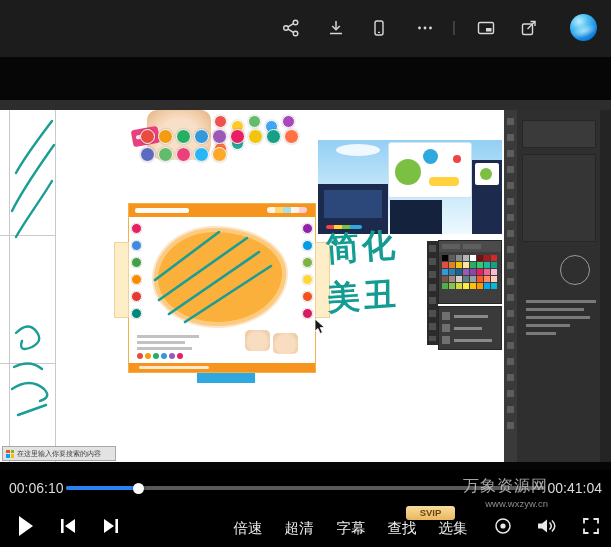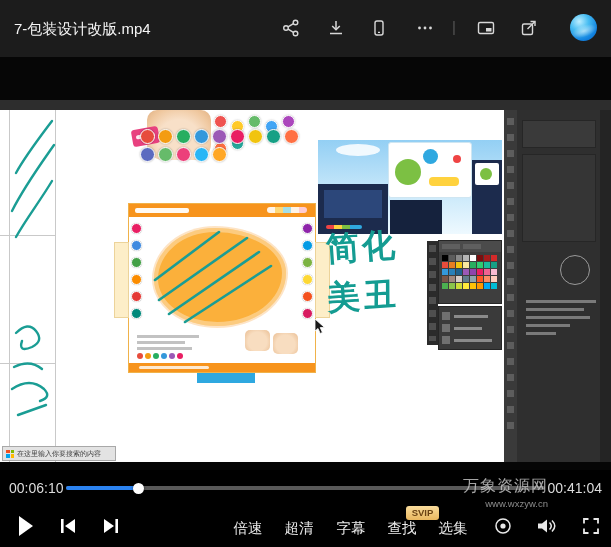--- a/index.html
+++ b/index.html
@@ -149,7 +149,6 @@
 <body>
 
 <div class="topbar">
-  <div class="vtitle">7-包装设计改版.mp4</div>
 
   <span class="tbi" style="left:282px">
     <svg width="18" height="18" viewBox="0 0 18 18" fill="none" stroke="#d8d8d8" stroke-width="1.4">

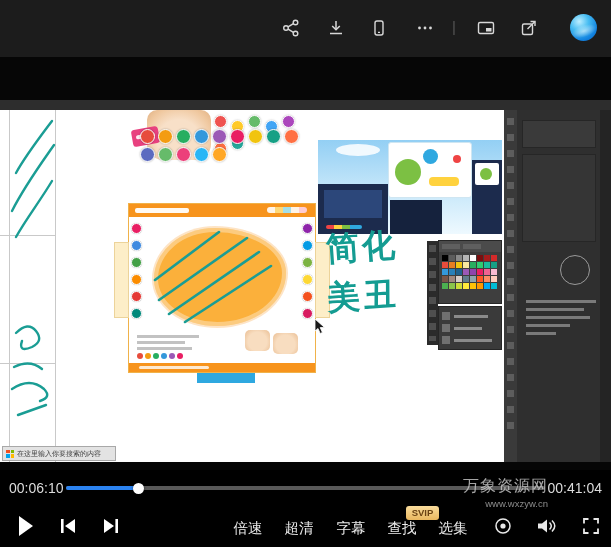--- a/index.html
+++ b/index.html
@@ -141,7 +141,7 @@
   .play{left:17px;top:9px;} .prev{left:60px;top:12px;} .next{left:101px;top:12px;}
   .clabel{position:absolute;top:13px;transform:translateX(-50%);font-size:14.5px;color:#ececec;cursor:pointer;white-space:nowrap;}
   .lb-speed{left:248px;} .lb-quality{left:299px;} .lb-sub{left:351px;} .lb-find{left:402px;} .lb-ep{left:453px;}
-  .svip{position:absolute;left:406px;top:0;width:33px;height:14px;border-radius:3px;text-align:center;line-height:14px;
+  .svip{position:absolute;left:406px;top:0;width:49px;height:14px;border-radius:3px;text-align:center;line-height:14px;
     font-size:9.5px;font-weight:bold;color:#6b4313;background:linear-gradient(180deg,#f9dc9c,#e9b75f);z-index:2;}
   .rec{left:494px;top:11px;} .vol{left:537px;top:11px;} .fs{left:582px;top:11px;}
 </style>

::::::

Work to complete
Retype each entry precisely. Skip images entirely.

Output of the exercise
--- a/index.html
+++ b/index.html
@@ -149,7 +149,6 @@
 <body>
 
 <div class="topbar">
-  <div class="vtitle">7-包装设计改版.mp4</div>
 
   <span class="tbi" style="left:282px">
     <svg width="18" height="18" viewBox="0 0 18 18" fill="none" stroke="#d8d8d8" stroke-width="1.4">

--- a/index.html
+++ b/index.html
@@ -141,7 +141,7 @@
   .play{left:17px;top:9px;} .prev{left:60px;top:12px;} .next{left:101px;top:12px;}
   .clabel{position:absolute;top:13px;transform:translateX(-50%);font-size:14.5px;color:#ececec;cursor:pointer;white-space:nowrap;}
   .lb-speed{left:248px;} .lb-quality{left:299px;} .lb-sub{left:351px;} .lb-find{left:402px;} .lb-ep{left:453px;}
-  .svip{position:absolute;left:406px;top:0;width:33px;height:14px;border-radius:3px;text-align:center;line-height:14px;
+  .svip{position:absolute;left:406px;top:0;width:49px;height:14px;border-radius:3px;text-align:center;line-height:14px;
     font-size:9.5px;font-weight:bold;color:#6b4313;background:linear-gradient(180deg,#f9dc9c,#e9b75f);z-index:2;}
   .rec{left:494px;top:11px;} .vol{left:537px;top:11px;} .fs{left:582px;top:11px;}
 </style>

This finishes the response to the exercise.